■ **What you have to do**
Copy every line from the material below that holds "none".
───── Records
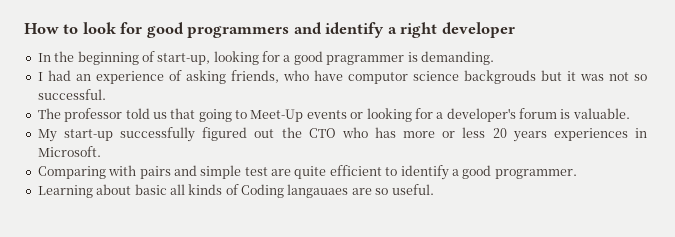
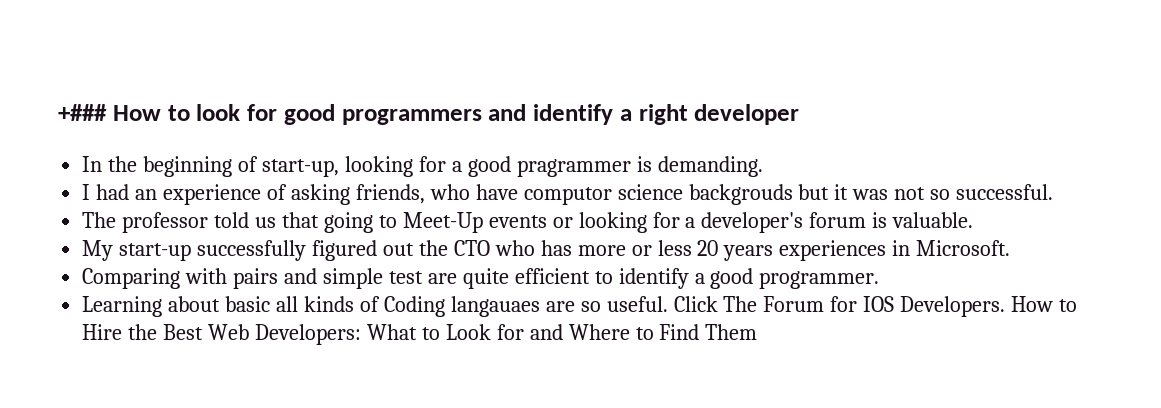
(24, 28) none -> [58,104,107,121] +###
(434, 189) none -> [673,296,1078,317] [82,324,758,345] Click The Forum for IOS Developers. How to Hire the Best Web Developers: What to Look for and Where to Find Them

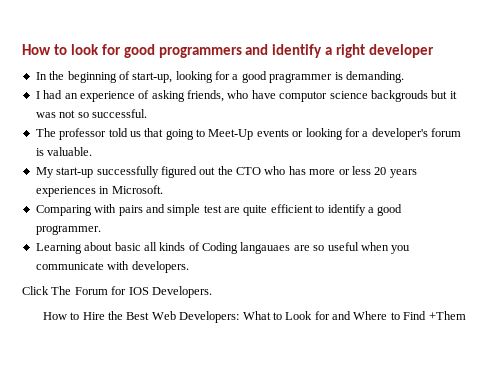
[58,104,107,121] +### -> (22, 49) none
[606,296,668,312] useful. -> [327,242,411,254] [35,261,189,273] useful when you communicate with developers. //
(1006, 306) none -> (212, 292) //
[705,324,758,340] Them -> [428,311,466,320] +Them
──────────
■ **Solution to this task**
(24, 28) none -> [58,104,107,121] +###
(434, 189) none -> [673,296,1078,317] [82,324,758,345] Click The Forum for IOS Developers. How to Hire the Best Web Developers: What to Look for and Where to Find Them
[58,104,107,121] +### -> (22, 49) none
(1006, 306) none -> (212, 292) //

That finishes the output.